We all have our own opinions about things. God made us in his image so that we can have our own opinion about things. Repentance means changing our own mind and conforming it to the mind of God. As Paul said, “Let this mind be in you, which was also in Christ Jesus” (Phil. 2:5 AV), and “…be not conformed to this world: but be ye transformed by the renewing of your mind…” (Rom. 12:2 AV). God has an opinion about things, but so do we. Whose opinion do we go with? Part of our problem in our decision-making is separating all of creation, and all of our activity in creation, from the one who made us and is the only one who has the proper perspective to understand goodness.

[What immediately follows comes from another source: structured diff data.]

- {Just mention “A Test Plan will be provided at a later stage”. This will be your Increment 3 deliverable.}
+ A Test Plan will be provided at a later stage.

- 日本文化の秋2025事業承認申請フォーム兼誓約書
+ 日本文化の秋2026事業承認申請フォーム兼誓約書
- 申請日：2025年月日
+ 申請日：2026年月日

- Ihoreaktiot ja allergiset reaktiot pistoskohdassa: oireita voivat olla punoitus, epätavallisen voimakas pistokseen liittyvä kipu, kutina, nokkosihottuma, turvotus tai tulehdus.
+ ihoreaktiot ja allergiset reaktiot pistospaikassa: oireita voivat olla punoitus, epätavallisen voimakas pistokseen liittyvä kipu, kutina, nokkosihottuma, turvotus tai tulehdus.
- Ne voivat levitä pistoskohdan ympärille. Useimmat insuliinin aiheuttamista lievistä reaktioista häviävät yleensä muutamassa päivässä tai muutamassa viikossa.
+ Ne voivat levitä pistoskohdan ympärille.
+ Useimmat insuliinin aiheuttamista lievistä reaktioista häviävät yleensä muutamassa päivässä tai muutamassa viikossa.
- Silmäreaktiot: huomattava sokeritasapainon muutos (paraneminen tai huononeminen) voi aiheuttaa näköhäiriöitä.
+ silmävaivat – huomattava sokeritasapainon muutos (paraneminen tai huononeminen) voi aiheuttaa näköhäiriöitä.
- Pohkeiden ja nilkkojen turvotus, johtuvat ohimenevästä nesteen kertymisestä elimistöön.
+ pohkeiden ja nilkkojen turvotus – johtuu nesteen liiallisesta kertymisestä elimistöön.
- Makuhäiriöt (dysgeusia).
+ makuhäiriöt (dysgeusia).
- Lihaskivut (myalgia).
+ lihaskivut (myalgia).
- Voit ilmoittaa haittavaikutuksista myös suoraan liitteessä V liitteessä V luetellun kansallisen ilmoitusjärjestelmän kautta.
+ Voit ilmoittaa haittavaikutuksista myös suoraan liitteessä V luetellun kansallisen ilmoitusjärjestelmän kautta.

And so, here we go, reliving an old, archetypal story—each one of us in our own way, reliving the Fall. Could things be different? The problem is that the values of goodness, truth, and beauty remain a feature of human experience, but how do you decide what is genuinely good, true, and beautiful from a limited human perspective? Experience tells us that goodness, truth, and beauty are best understood in personal, relational terms rather than in legal or scientific terms. This common experience suggests that the origin of these values, the continuing basis for these values, and the standard that determines these values is personal rather than impersonal. The only ultimate truth is the Lord God Almighty himself. The only ultimate good is the Lord God Almighty himself. The only ultimate beauty is the Lord God Almighty himself. He caused goodness, truth, and beauty in the world by virtue of the act of creation. Because God is good, what God does is good, and the result of what God does is good. Thus, creation is full of the afterglow of God’s goodness leaving people with a taste of what goodness really is.